What you have to do
Omit the pictures, then reproduce exactly the line bearing "21:58:53: 1300 -> 1000" and every line after it up to and including the last line of the entries below.
** Material provided follows **
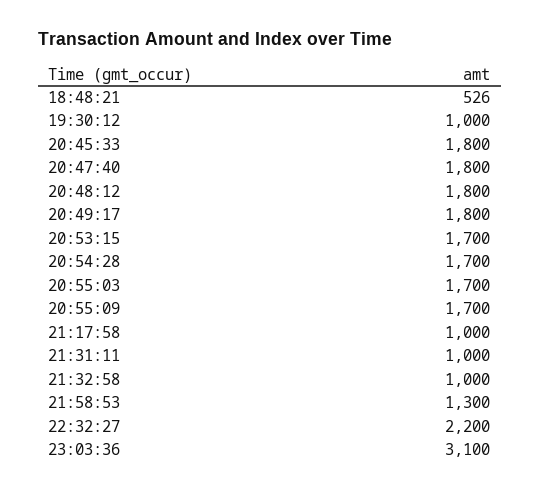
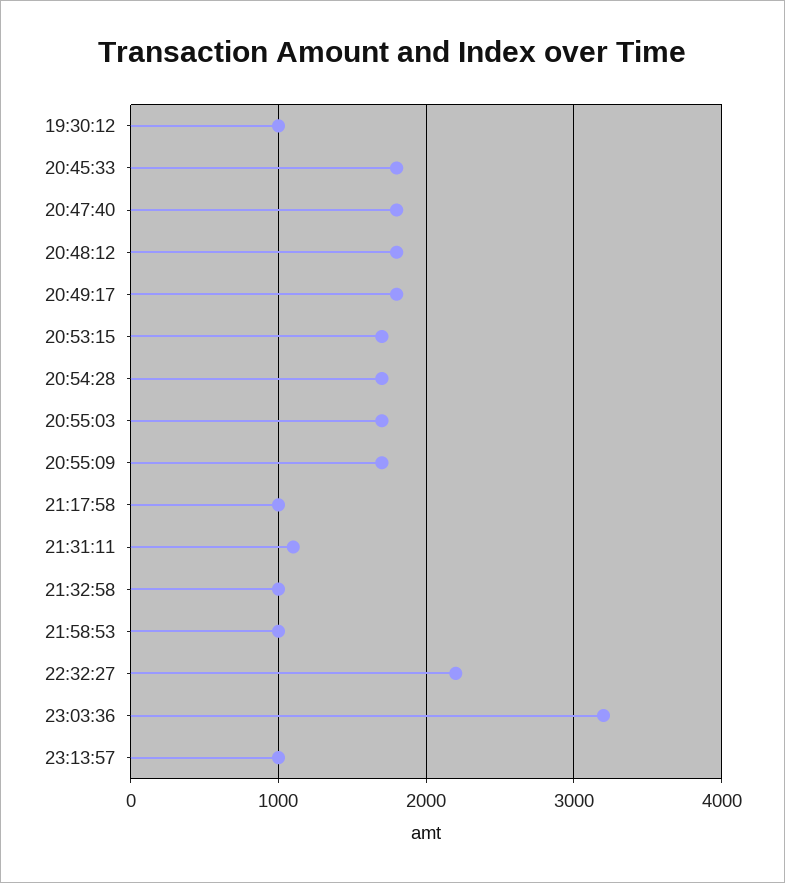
18:48:21: 526 -> none
21:31:11: 1000 -> 1100
21:58:53: 1300 -> 1000
23:03:36: 3100 -> 3200
23:13:57: none -> 1000

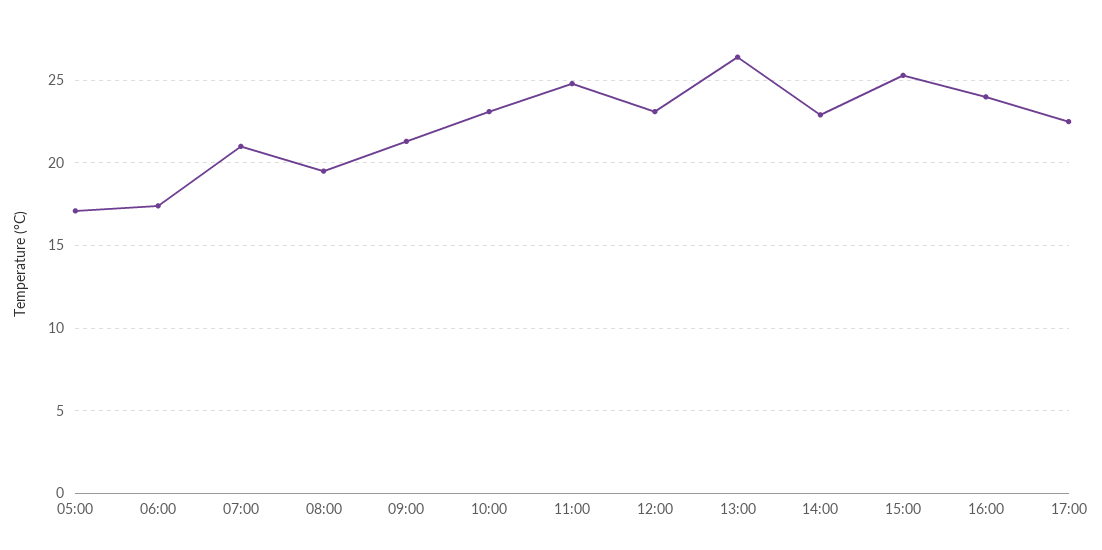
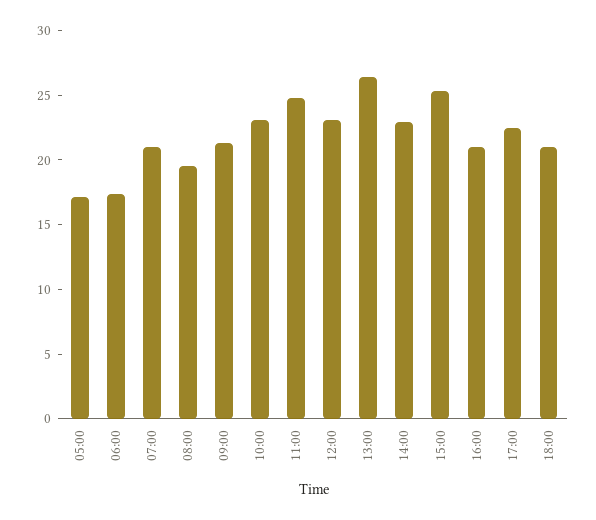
16:00: 24 -> 21
18:00: none -> 21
** End of Material provided **
Exercise answer
21:58:53: 1300 -> 1000
23:03:36: 3100 -> 3200
23:13:57: none -> 1000

16:00: 24 -> 21
18:00: none -> 21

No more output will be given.